Useful Concept: Algorithmic Censorship

January 28, 2022

This year I will be 78. Exciting. I create blog posts because it makes life in the warehouse for the soon-to-be-dead bustle along. That’s why it is difficult for me to get too excited about the quite insightful essay called “Censorship By Algorithm Does Far More Damage Than Conventional Censorship.”

Here’s the paragraph I found particularly important:

… far more consequential than overt censorship of individuals is censorship by algorithm. No individual being silenced does as much real-world damage to free expression and free thought as the way ideas and information which aren’t authorized by the powerful are being actively hidden from public view, while material which serves the interests of the powerful is the first thing they see in their search results. It ensures that public consciousness remains chained to the establishment narrative matrix.
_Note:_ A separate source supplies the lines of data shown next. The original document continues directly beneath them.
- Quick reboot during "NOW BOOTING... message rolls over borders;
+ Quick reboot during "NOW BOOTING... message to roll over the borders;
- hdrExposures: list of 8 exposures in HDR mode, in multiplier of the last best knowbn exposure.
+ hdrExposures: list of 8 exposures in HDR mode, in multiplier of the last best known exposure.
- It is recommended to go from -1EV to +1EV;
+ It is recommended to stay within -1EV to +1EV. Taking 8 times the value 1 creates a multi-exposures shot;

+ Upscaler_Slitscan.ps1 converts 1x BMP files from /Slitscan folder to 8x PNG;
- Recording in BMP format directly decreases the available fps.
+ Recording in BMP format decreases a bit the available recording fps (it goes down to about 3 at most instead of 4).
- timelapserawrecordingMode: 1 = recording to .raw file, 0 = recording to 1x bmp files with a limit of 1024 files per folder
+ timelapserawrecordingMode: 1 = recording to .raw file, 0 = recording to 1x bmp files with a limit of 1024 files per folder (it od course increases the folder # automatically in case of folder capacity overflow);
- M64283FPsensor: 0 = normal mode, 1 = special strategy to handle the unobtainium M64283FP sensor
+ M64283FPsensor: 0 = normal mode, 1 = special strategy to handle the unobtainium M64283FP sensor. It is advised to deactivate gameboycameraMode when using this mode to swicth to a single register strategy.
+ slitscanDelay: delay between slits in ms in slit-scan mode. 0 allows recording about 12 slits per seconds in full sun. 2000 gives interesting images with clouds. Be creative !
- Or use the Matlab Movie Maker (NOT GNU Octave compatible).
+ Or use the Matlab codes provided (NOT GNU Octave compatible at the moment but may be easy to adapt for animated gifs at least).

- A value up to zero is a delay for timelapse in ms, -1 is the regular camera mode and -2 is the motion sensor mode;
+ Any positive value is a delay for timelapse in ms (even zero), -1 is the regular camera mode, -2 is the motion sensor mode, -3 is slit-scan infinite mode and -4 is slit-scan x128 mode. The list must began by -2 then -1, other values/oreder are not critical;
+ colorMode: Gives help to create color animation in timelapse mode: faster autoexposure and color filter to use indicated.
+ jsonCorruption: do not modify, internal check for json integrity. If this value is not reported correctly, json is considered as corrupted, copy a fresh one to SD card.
I would like to add several observations:

  1. There is little regulatory or business incentive to exert the mental effort necessary to work through content controls on the modern datasphere in the US and Western Europe. Some countries have figured it out and are taking steps to use the flows of information to create a shaped information payload
  2. The failure to curtail the actions of a certain high technology companies illustrates a failure in decision making. Examples range from information warfare for purposes of money or ideology allowed to operate unchecked to the inability of government officials to respond to train robberies in California
  3. The censorship by algorithm approach is new and difficult to understand in social and economic contexts. As a result, biases will be baked in because initial conditions evolve automatically and it takes a great deal of work to figure out what is happening. Disintegrative deplatforming is not a concept most people find useful.

What’s the outlook? For me, no big deal. For many, digital constructs. What’s real? The clanking of the wheelchair in the next room. For some, cluelessness or finding a life in the world of zeros and ones.